Using the phrase "evaluating health insurance policies" wioth Google as my easrh engine, I foudn a number of goo articles adn worksheets for htis purpose.  I'd suggest you do the same. 

Here is an exampole of a worksheet for comparing policies, which is how you make sure what coverage better/equal/worse:

http://healthinsuranceinfo.net/managing-medical-bills/worksheet.pdf

It occurs to me that Cooperative Extension may also have some guidance in the form of evaliuative worksheets. 

Blue Cross/Blue Shield on its website for you state (health policies can be VERY state-specific, especially on rates) will compare its different polices side by side, and if youc an plug in the same values from your present, pricey coverage, you should be able to see where the differences lie.  You do tend to get what you pay for and pay for what you get...but, you can be enrolled in a group that at present is topheavy with older, sicker subscribers, and are paying more for their care. 

Some group policies enter what's called a "death spiral," which is an interesting phenomenon where peopoel who are healthy enough to find coverage elsewhere leave a particular group, leaving it to pretty much people who are stuck b/c of pre-existing conditions.  Since premiums must cover claims and some administrative costs, they spike and drive ever-more members out of th egroup, until it it is too expensive for anyone to belong, really. 

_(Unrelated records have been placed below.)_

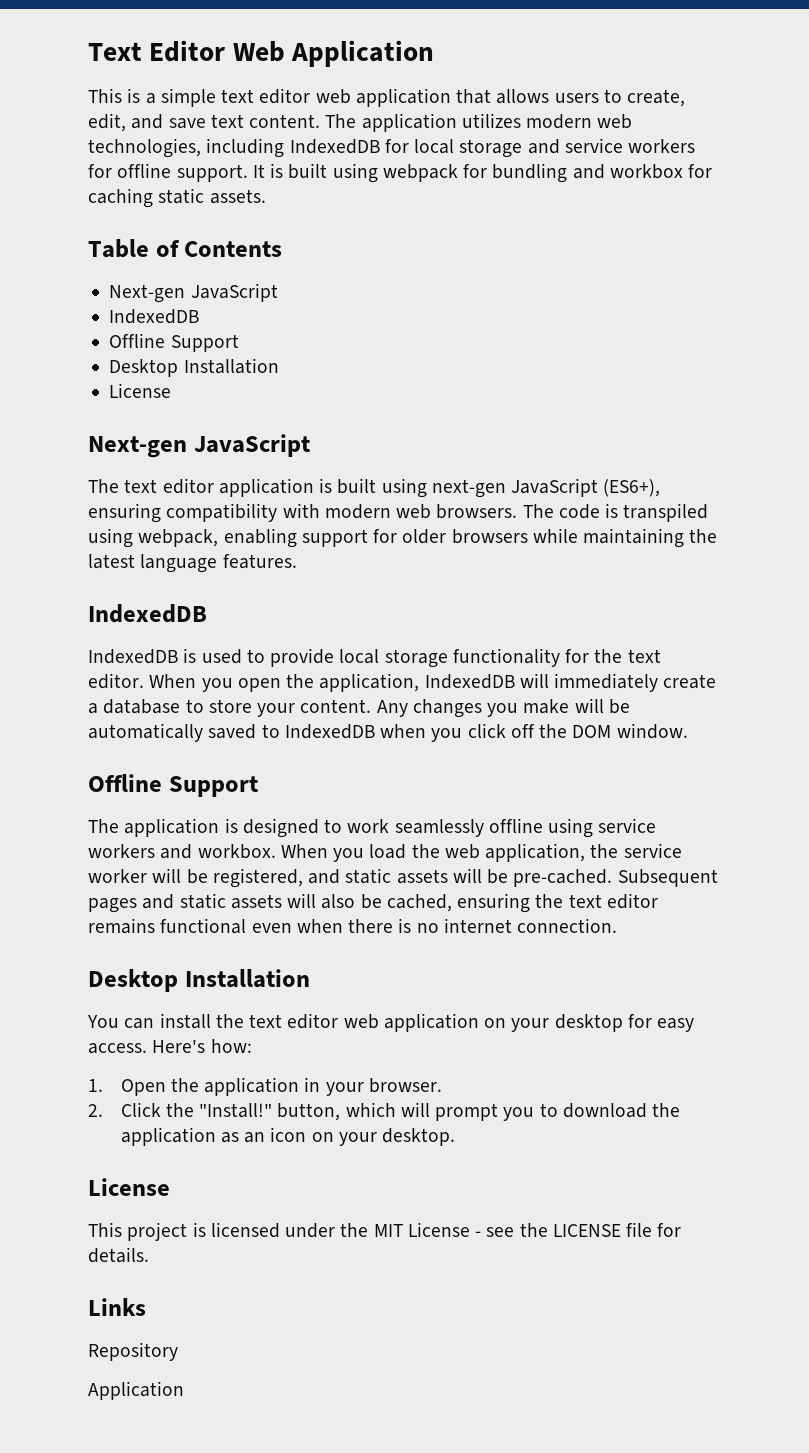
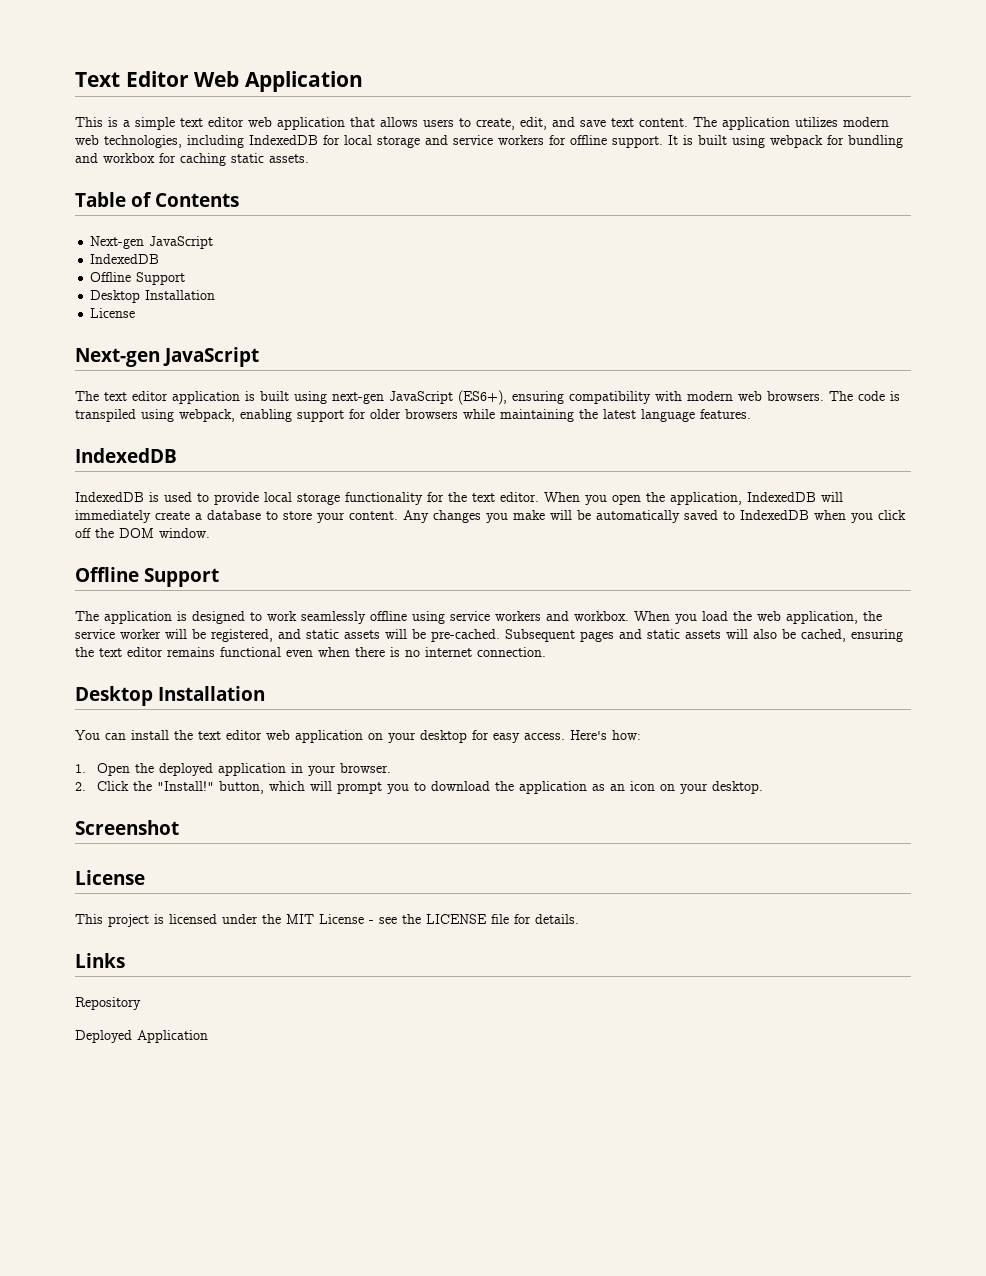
- 1. Open the application in your browser.
+ 1. Open the deployed application in your browser.
+ Screenshot
  Repository
- Application
+ Deployed Application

Farm Bureau in NC went away froim group coverage to all individual policies a few years ago.  They will still administer policies for members, but you are pretty much going to stand on your own family's health status for premiums. 

I have administered my own policies for a few years, and it is a PITA.  Now, I can rely on FB to draft our premiums monthly, and they sned me a notice once a year for renewal, telling me what the new premium will be. 

It's gone up 10 to 20 dollars a month for about five years now...and we've jumped to the 50=plus age bracket and the 55-plus age bracket...policies tend to take bigger jumps on five-year age increments in my experience. 

Also, I have heard that some companies made big increments in premiums this year, to get ahead of some restraints under Obamacare.  I have not really reseracehd them since I think some of the legal challenges to national healthcare coverage may prevail, at least on some counts.  VA and NC both had been upheld on different causes at the Federal court level. 

Either way, we have to pay what it costs, don't we?  Healthcare costs are the main driver of personal bankruptcy in the US, from some stats I've read. I consider my HC coverage as a first line defense in our family and farm's risk management. 

Given that, it was important to me to educate myself as much as I could on the subject.  It is not rocket science...if I can understand it, so can you...just read soem of the articles and do some of the side-by-side comparisons, before you drop either policy you have in hand now. 

If I found comfort with the new, cheaper policy, I'd pay for it for a month on top of my existing coverage, to buy time to consider it carefully, for the peace of mind that would provide.